Itemization Complaint

Discussion in 'Items and Equipment' started by Koko, Jan 23, 2015.

  1. Koko Well-Known Member

    Possibly, but the complaint is that the items exist rather than how easy they are to obtain. You're correct in that they were introduced last expansion. I basically /ragequit when I saw Deathtoll loot tables! A lot of other players quit too, even Equilibrium disbanded, but I suspect their reasons were only related (rather than identical) to mine.

    While there is debate to whether the items are 'game breaking', all of us agree that a single item drastically changes a player's performance from what it was before. If they're everywhere (show up get item, fully geared in a week or so), it is curious as to why they exist at all (other to distinguish raid #s vs.elsewhere #s). Alternatively, if they are not everywhere (which I suspect), it severely inhibits gearing new characters and "gates" encounters until an item threshold is reached.

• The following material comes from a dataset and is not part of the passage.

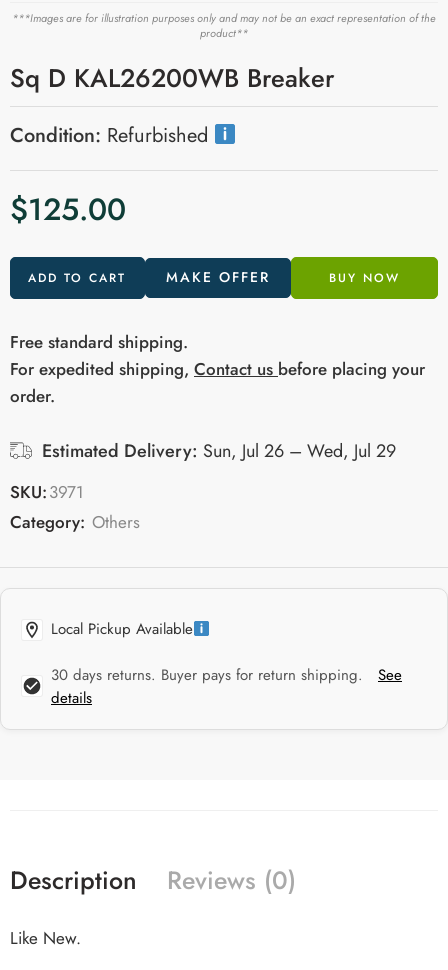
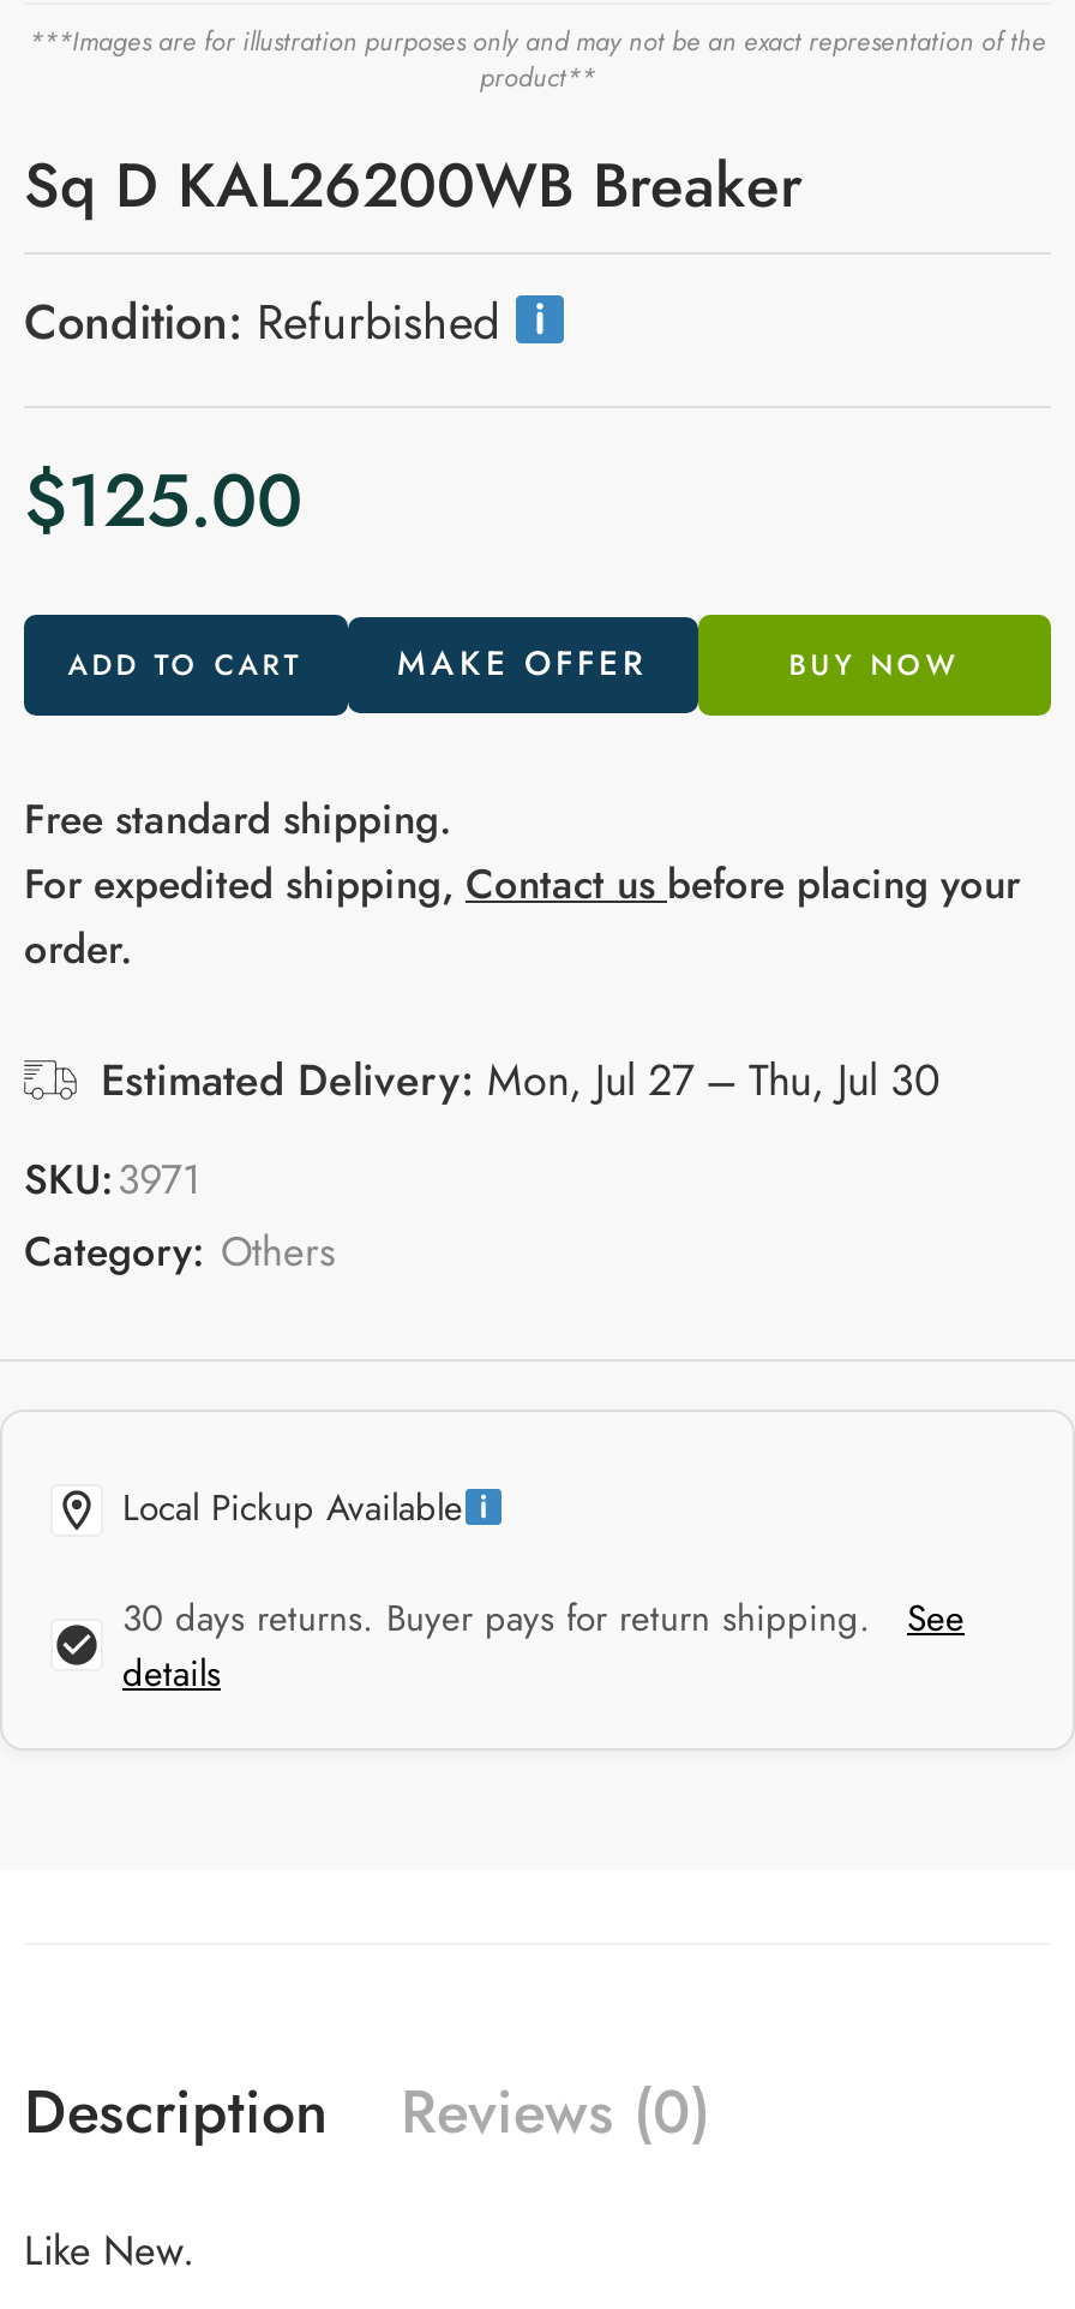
[42,438,396,464] Estimated Delivery: Sun, Jul 26 – Wed, Jul 29 -> [101,1049,941,1112] Estimated Delivery: Mon, Jul 27 – Thu, Jul 30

    tl;dr: Items such as these will be effective at "gating" characters until their ease of access is trivial.
    Once that point is reached, why bother in the first place? Unless people like seeing big numbers. I know a lot of players get excited when they see a familiar number replaced by a new bigger number, but I am not one of them.
  2. Arieste Well-Known Member

    yes. the basic reality is that ever since the advent of the "+1 Sword", people have enjoyed getting the "+2 Sword". it's part of the RPG gaming experience. it's far from the only part, but the idea of making your character more powerful is a huge reason to continue playing and part of the fun.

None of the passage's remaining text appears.